A maioria das minhas colegas diz que a Guiné foi o pior sitio por onde passaram. Eu acho que Mueda foi o local mais difícil para se estar a partir de 1972. É que a guerra não é só tiros e evacuações. É também o isolamento. Nós éramos três enfermeiras . Aquilo era um quartel mínimo, rodeado de arame farpado,que era atacado durante a noite. A população do exército era relativamente reduzida e a pista tão pequena que,ao aterrar,os aviões Fiat,tinham que largar um pára-quedas para conseguirem travar a tempo. Era tão tenso que os pilotos estavam 15 dias e depois iam para Nacala. Chegávamos ao fim da tarde e não havia um café,um cinema ou um local para conversar. Também não havia famílias. Em Bissau não.
À noite podíamos sair para ir comer um gelado,ou uns perceves e estavam lá varias famílias de militares.
Vivíamos numa vivenda com os médicos da enfermaria. Nós tínhamos um quarto eles outro. Eu sentia uma necessidade enorme de me vestir à civil. Quando acabavam os voos mudava de roupa e ia tirar fotografias ao por do sol. Nem me lembrava que isso podia incomodar alguns militares. As minhas colegas não. Estavam de camuflado até ir para a cama. A comida era horrível. Foi onde emagreci mais: sai de lá com 58 kg.
A certa altura Mueda começou a ser atacada. Bissau nunca foi. Um dia caiu uma bomba a dois metros da nossa casa. Eu tinha vindo a Lisboa e quando lá cheguei encontrei uma cratera enorme. A partir dessa altura o responsável pela segurança construi-nos um abrigo subterrâneo. Muitas vezes deitávamo-nos cansadíssimos e as bombas começavam a cair.
Tínhamos de nos levantar e ir para o abrigo. Em termos psicológicos tudo isto foi muito mais desgastante do que na Guiné. O trabalho era idêntico.
Vivi aqueles anos intensamente, apesar do dramatismo e de ter visto coisa de que não gostei e de que me não esqueci. Fui buscar mortos e feridos completamente destruídos e desfigurados.
Muito mais do que na Guiné por causa das minas. Um dia entregaram-me uma capa de camuflado, atada com um nó, com os bocados de um homem lá dentro. Quando cheguei ao hospital entreguei-o e os médicos pediram-me que os ajudasse noutra situação. Quando ia para o bloco alguém abriu a trouxa e vi os restos de um corpo humano que não se sabia se era branco ou negro. Estava tudo tão desfeito…era chocante. Vinha lá uma bota e só quando a tiraram viram que tinha lá um pé. Foi ai que soubemos que era um ferido branco.

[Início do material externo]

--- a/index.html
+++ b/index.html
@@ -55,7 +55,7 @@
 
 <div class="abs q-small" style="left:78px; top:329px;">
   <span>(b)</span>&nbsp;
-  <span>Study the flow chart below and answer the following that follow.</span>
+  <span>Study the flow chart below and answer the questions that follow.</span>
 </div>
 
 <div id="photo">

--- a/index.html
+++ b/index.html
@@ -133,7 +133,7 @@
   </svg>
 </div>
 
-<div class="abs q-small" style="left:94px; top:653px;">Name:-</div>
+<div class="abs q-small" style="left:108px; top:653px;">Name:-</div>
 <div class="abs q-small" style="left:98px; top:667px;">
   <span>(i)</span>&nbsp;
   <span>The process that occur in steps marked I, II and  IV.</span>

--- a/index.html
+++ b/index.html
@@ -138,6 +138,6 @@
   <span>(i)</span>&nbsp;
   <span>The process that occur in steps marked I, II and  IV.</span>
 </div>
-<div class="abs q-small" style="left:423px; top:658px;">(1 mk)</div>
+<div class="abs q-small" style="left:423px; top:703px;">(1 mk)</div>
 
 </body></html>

Também houve coisas engraçadas. Uma manhã fui chamada para fazer uma evacuação imediatamente. Quando lá cheguei vinha um rapaz a coxear. Não percebi o que ele tinha porque não vi sangue. O que o acompanhou disse que tinha sido uma mordedura. Pensei logo numa cobra, mas só quando íamos a bordo é que ele me contou o que aconteceu. Nessa noite estavam a dormir no mato quando ele teve vontade de fazer uma necessidade e precisou de sair do circulo. Avisou os que estavam a vigiar e foi. Quando baixou as calças, apareceu-lhe um leãozinho bebé que viu aquele cuzinho branco e deu-lhe uma dentada. O rapaz não podia gritar porque denunciava a posição ao inimigo, nem podia puxar as calças porque o leão não o largou durante alguns segundos – teve sorte em ser bebé. Quando ele nos descreu isto foi um fartar de rir.

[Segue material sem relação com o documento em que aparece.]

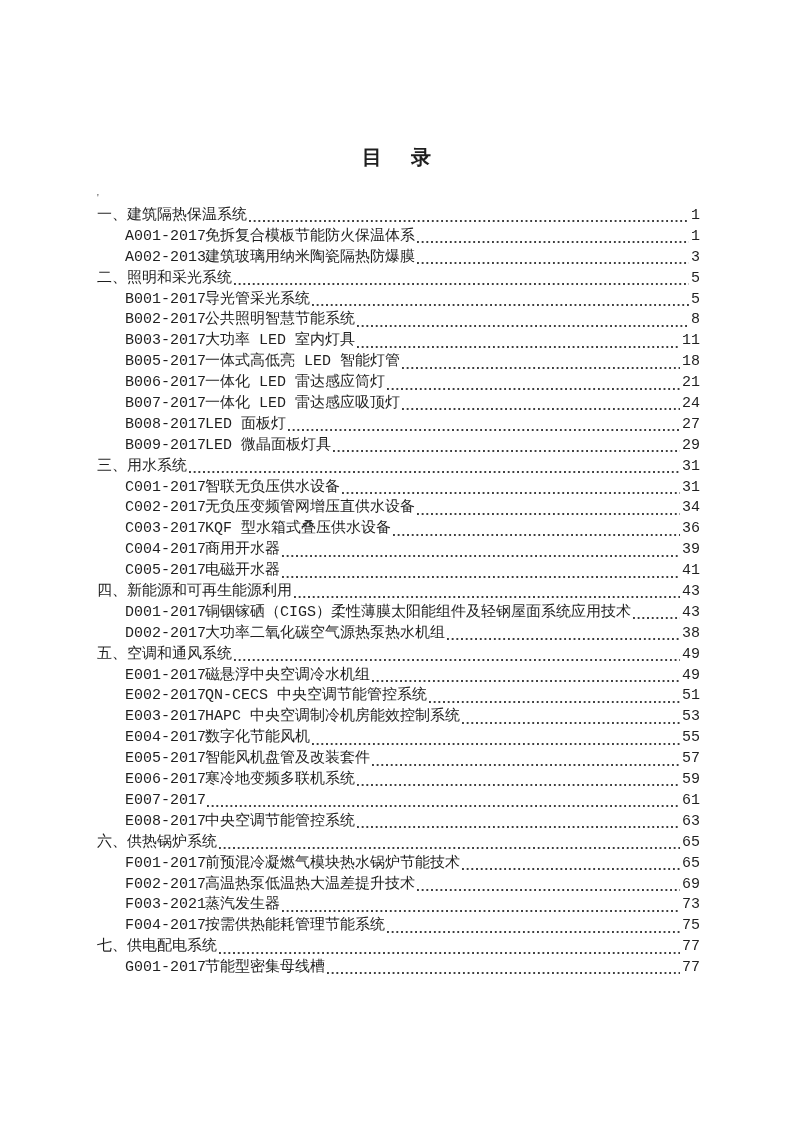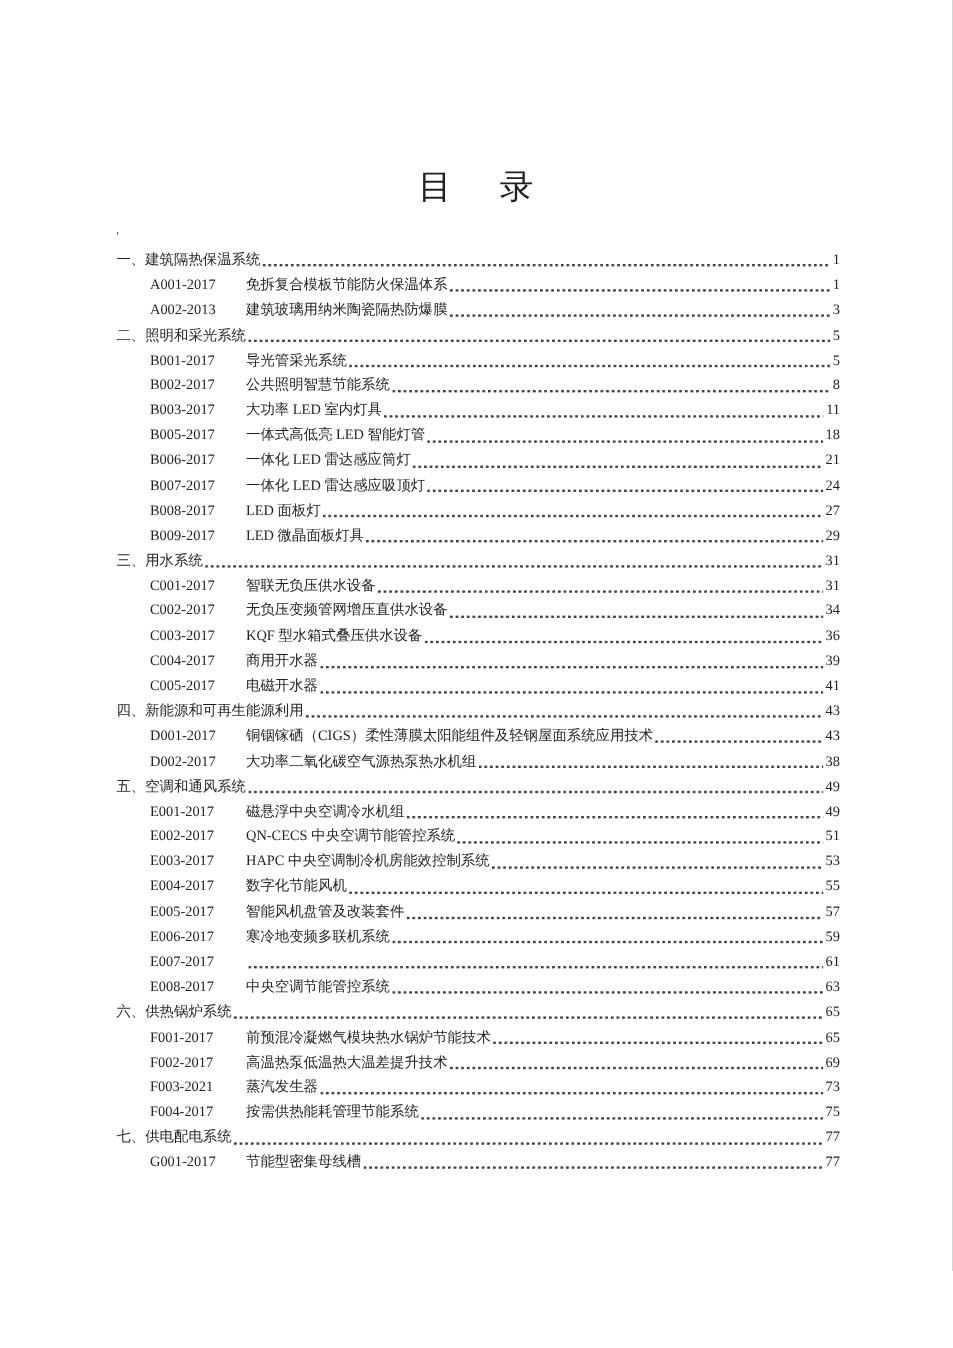--- a/index.html
+++ b/index.html
@@ -21,9 +21,9 @@
     margin: 0;
     padding-top: 141px;
     text-align: center;
-    font-size: 28px;
+    font-size: 20px;
     line-height: 32px;
-    font-weight: 400;
+    font-weight: 700;
     word-spacing: 1.1em;
     letter-spacing: 1px;
   }

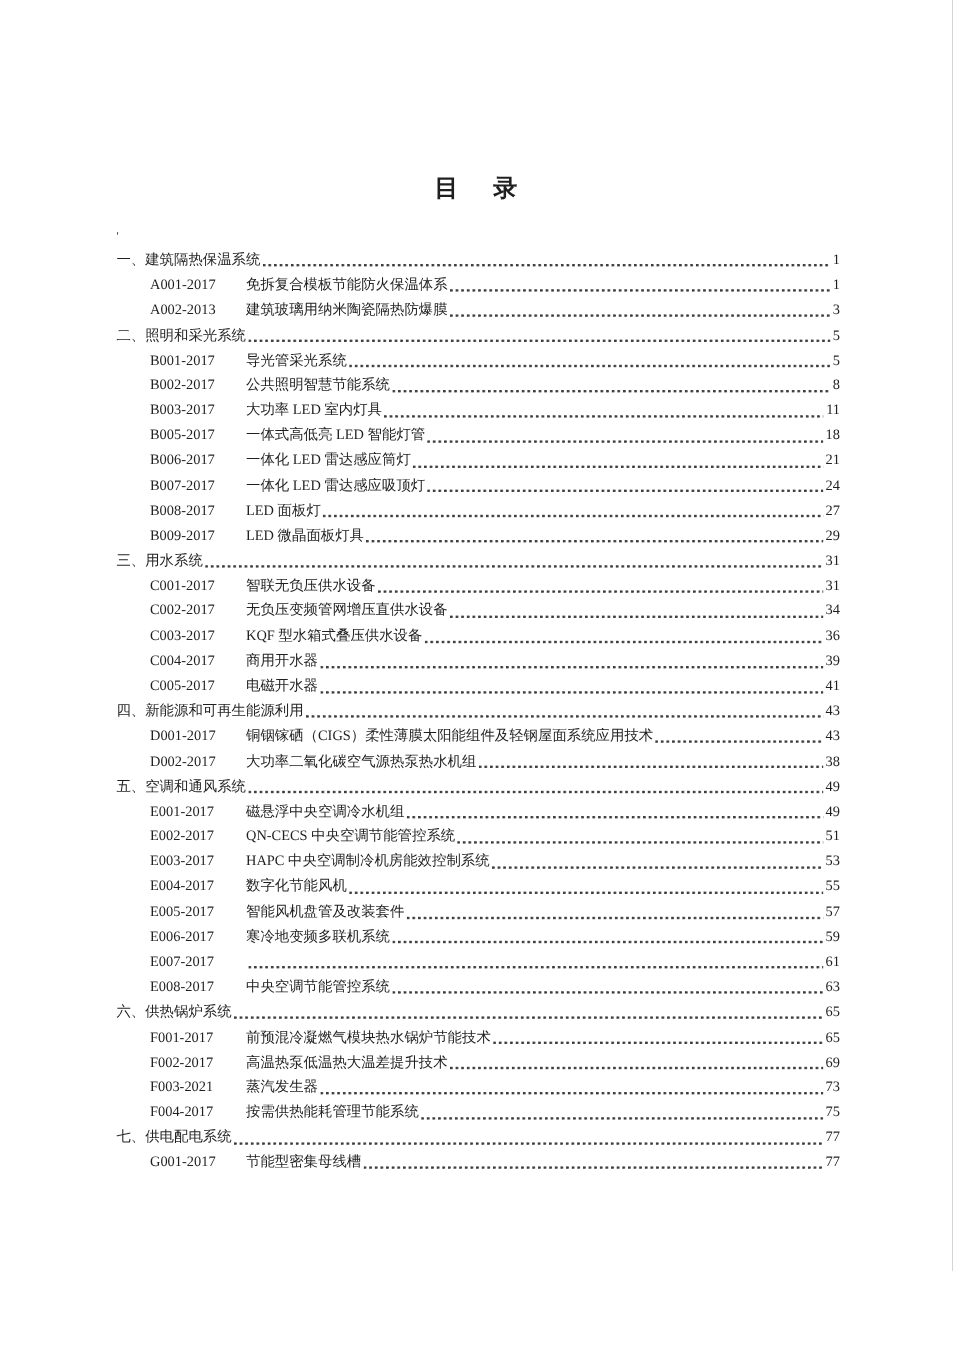--- a/index.html
+++ b/index.html
@@ -42,8 +42,9 @@
     display: flex;
     height: 20.9px;
     line-height: 20.9px;
-    font-size: 12px;
+    font-size: 15px;
     white-space: nowrap;
+    font-family: Liberation Mono, monospace;
   }
   .row.item {
     padding-left: 28px;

Para compensar havia situações que nos deixavam a pensar no sofrimento das famílias. Em Julho ou Agosto de 1973, depois de Macimboa da Praia ser atacada, chamaram-me para fazer um transporte. Quando lá cheguei não era nenhum ferido,era uma mulher. O marido estava com ela em casa quando ouviu rebentamentos e veio cá para fora. Abriu a porta e foi atingido.

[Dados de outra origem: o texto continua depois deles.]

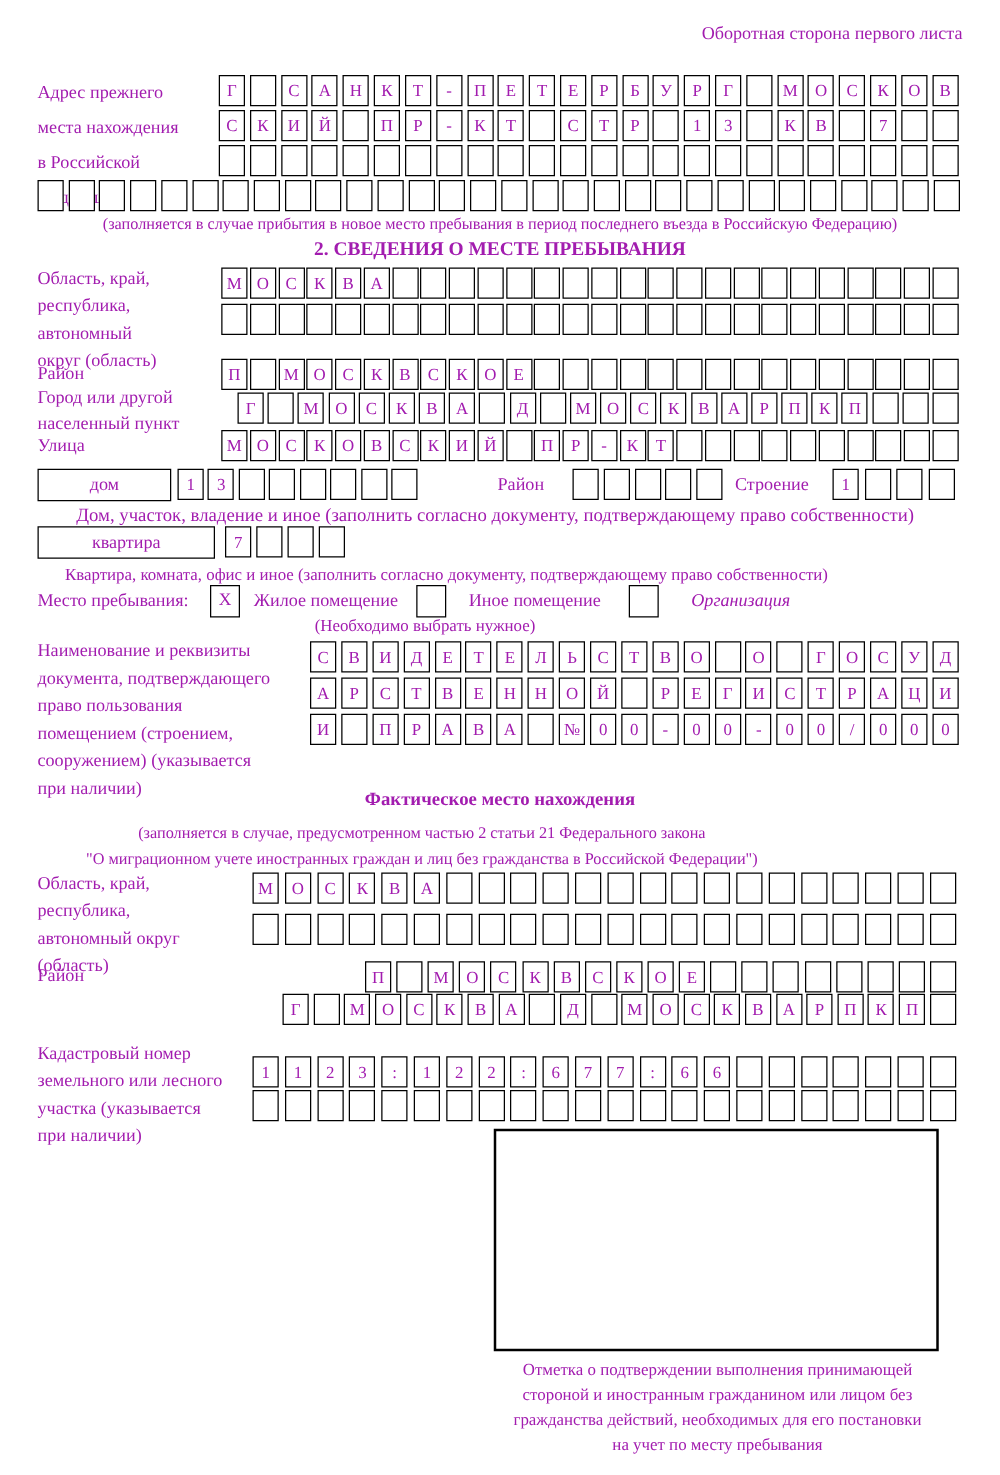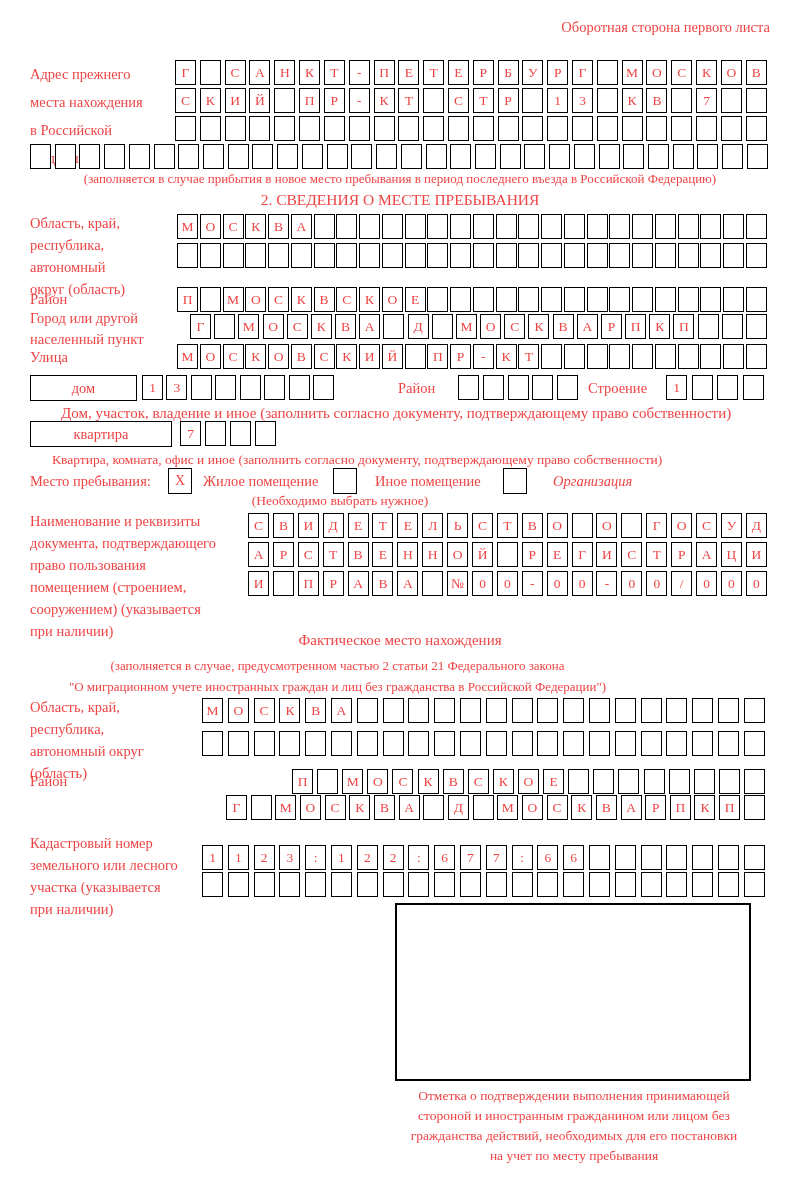--- a/index.html
+++ b/index.html
@@ -4,7 +4,7 @@
 <style>
   html,body{margin:0;padding:0;background:#fff;}
   .page{
-    position:relative;width:800px;height:1180px;background:#ffffff;color:#ef4444;
+    position:relative;width:800px;height:1180px;background:#ffffff;color:#a21caf;
     font-family:"Liberation Serif","DejaVu Serif",serif;overflow:hidden;
   }
   .abs{position:absolute;}

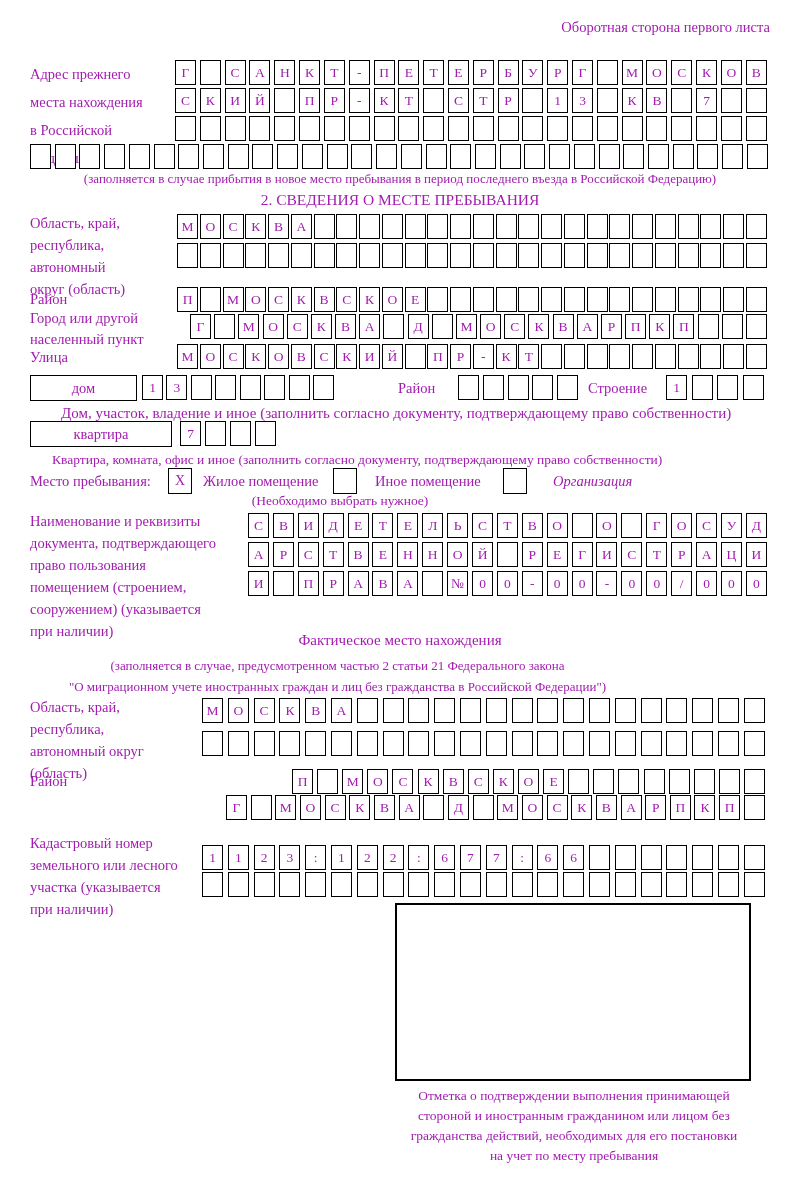--- a/index.html
+++ b/index.html
@@ -149,7 +149,7 @@
       <span class="cell"></span>
       <span class="cell"></span>
     </div>
-  <div class="abs note center" style="top:171px;left:0;width:800px;">(заполняется в случае прибытия в новое место пребывания в период последнего въезда в Российской Федерацию)</div>
+  <div class="abs note center" style="top:171px;left:0;width:800px;">(заполняется в случае прибытия в новое место пребывания в период последнего въезда в Российскую Федерацию)</div>
 
   <div class="abs center bold" style="top:191px;left:0;width:800px;font-size:15.5px;">2. СВЕДЕНИЯ О МЕСТЕ ПРЕБЫВАНИЯ</div>
 

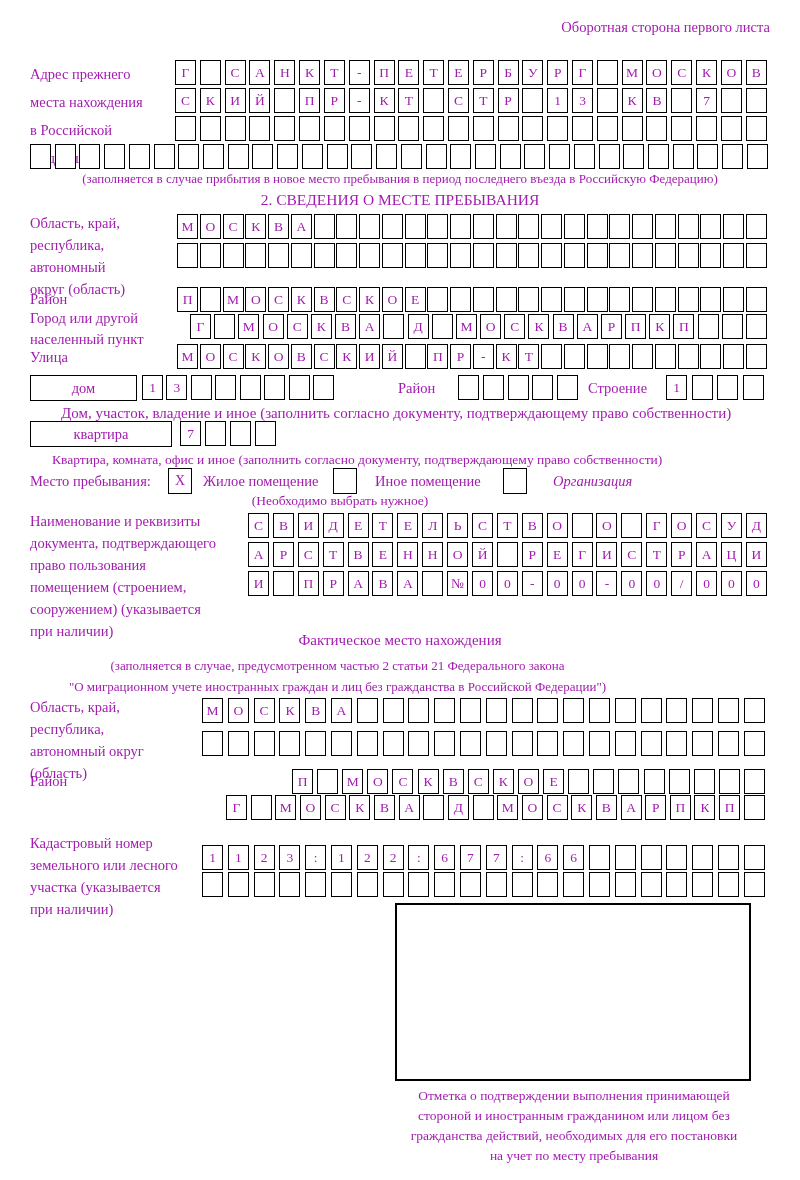--- a/index.html
+++ b/index.html
@@ -11,7 +11,7 @@
   .label{font-size:14.5px;line-height:22px;white-space:pre-line;}
   .note{font-size:13px;white-space:pre-line;}
   .center{text-align:center;}
-  .bold{font-weight:normal;}
+  .bold{font-weight:bold;}
   .cells{display:flex;justify-content:space-between;}
   .cell{
     width:21px;height:25px;box-sizing:border-box;border:1.7px solid #000;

Ela estava com um ar completamente perdido. Não chorou, não falou, não olhou para mim, nem nada. Tinha uma solidão profunda estampada no rosto. Fez-me muita impressão. Os nossos militares chamavam tanto pelas mães quando eram feridos e nós pensávamos o que elas podiam estar a passar. Mas ali é que vi o sofrimento real.